茨城県筑西市 市民アンケート、経営形態について 「現状のまま」25%に対し、「民間移譲」28%、「廃止する」22%、「市から分離した経営」19%などとなっている。・・・・

『茨城県筑西市 市民アンケート、経営形態について 

「現状のまま」25%に対し、「民間移譲」28%、「廃止する」22%、「市から分離した経営」19%などとなっている。・・病院運営審議会の見解を市民が正当に評価している・・冨山省三筑西市長は富山県氷見市の改革の進め方を参考にスピードを上げれば 医師の立ち去りを防止できる』 



民営化不可避…筑西市民病院、市長の判断は? 
2007年9月12日 産経新聞 
  

慢性的な赤字経営が続く筑西市民病院(同市玉戸、古谷政一院長)が重大な局面を迎えている。 

常勤医が半減することにより、来年度からは医療サービスの低下が避けられないほか、赤字が大きく膨れあがることも見込まれる。 

病院運営審議会も「現状のままでの存続は難しい」と指摘するなど、もはや民営化は避けられない状況となっている。 

全国的な医師不足が社会問題となる中、冨山省三市長がいつ決断するかが注目されている。(篠崎理) 

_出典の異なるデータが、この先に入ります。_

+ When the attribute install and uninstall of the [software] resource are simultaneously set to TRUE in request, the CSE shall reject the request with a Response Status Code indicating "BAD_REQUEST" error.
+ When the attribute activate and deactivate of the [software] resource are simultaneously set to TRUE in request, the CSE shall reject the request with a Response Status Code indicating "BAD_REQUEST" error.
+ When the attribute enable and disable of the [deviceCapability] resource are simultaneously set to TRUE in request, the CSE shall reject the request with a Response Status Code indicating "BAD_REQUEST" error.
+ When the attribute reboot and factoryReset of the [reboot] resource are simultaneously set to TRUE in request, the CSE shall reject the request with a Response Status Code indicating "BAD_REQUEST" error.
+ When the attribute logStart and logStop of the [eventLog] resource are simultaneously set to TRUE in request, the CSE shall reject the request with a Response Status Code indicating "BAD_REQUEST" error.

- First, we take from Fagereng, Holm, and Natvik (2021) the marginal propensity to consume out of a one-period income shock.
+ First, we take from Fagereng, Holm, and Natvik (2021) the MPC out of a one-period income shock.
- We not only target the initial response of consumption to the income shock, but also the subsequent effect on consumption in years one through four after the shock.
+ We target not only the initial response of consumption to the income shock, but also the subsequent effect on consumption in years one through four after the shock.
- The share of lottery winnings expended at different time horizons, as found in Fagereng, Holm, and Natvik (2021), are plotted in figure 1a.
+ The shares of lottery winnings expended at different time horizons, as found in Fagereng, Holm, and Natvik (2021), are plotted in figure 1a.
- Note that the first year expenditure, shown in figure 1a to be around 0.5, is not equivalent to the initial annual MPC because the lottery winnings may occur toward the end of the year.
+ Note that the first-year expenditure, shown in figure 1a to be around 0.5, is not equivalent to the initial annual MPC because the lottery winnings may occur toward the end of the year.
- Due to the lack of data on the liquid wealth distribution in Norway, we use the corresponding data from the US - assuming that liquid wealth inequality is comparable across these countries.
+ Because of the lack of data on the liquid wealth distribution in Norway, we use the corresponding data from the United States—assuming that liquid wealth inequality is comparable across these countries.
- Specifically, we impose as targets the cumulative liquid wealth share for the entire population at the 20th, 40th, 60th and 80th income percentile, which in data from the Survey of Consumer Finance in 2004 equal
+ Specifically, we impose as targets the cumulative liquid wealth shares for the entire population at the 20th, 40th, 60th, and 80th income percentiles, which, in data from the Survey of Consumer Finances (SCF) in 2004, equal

 同病院は昭和47年、下館市民病院として開院。地域の高度医療機関として市民に親しまれてきたが近隣に大学病院や民間病院が相次いで開院したことなどから赤字に転落した。平成8年からは毎年、市の一般会計から3億5000万円を補填(ほてん)している。 

 同市は市長の諮問機関として設置した検討委員会の答申を受け、同病院の自主再建を模索していた。ところが、今年になり予想していない事態が起こった。 

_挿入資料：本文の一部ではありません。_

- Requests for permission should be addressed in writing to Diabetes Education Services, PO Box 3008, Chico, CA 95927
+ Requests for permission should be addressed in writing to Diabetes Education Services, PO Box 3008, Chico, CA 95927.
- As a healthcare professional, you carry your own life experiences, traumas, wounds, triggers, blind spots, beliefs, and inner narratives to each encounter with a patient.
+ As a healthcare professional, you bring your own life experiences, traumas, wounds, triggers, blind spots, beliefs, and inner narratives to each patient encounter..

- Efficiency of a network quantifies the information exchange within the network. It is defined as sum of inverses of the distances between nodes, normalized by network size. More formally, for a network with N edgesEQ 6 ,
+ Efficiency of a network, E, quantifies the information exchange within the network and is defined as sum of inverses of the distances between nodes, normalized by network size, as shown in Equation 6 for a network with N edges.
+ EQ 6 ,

 同病院に医師を派遣している日本医科大が大学病院の医師不足を理由に医師を引き上げることなどから7人の医師が退職する。 

すでに4人の非常勤医師を確保したため診療科目は減らない。だが、内科医は非常勤を含めて2人だけとなり内科の入院患者は12月までに転院を余儀なくされる。 

 こうした状況を受け、3日開催された病院運営審議会では、今年度と来年度の経営見込みが示された。 

それによると、今年度は3億5000万円を一般会計から繰り入れても約5億円の赤字。来年度は医師不足や入院患者の減少で約6億円の赤字が見込まれる。 

 委員からは「今の状態で存続しても市民は納得しない」「民営化の方向を模索する段階」など、現状のままでの存続は難しいとの認識で一致した。 

 同病院が8月に実施した市民アンケートでも、経営形態について「現状のまま」25%に対し、「民間移譲」28%、「廃止する」22%、「市から分離した経営」19%などとなっている。 

 定例記者会見で冨山市長は、「病院はあった方がいいのは当然だが、何10億円も負担することを考えると、必ずしも行政がやるべきなのか疑問はある」とする一方、「組織だから急な方針転換は難しい。現状では(民営化などは)白紙状態」と述べるにとどまった。 

 ベテラン市議は「市長は病院は残したいが、経営からは手を引きたいはず。だが、民間の受け入れ先を見つけるのは困難だろう」と話す。 

 別の市議は「決断は冨山市長が再来年春の市長選に再び立候補するかどうかが大きく影響する」と指摘する。 

 民営化すれば医療サービスの低下も懸念されるうえ、譲渡先が見つからない場合は事実上の廃止もありえる。市長選に立候補する場合、あまりにも影響が大きいためだ。 

 同病院の経営問題は9月定例市議会でも大きな焦点となりそう。厳しい財政状況が続く中、財政健全化と地域医療の確保のはざまに頭を悩ませながら、冨山市長は難しい決断を迫られている。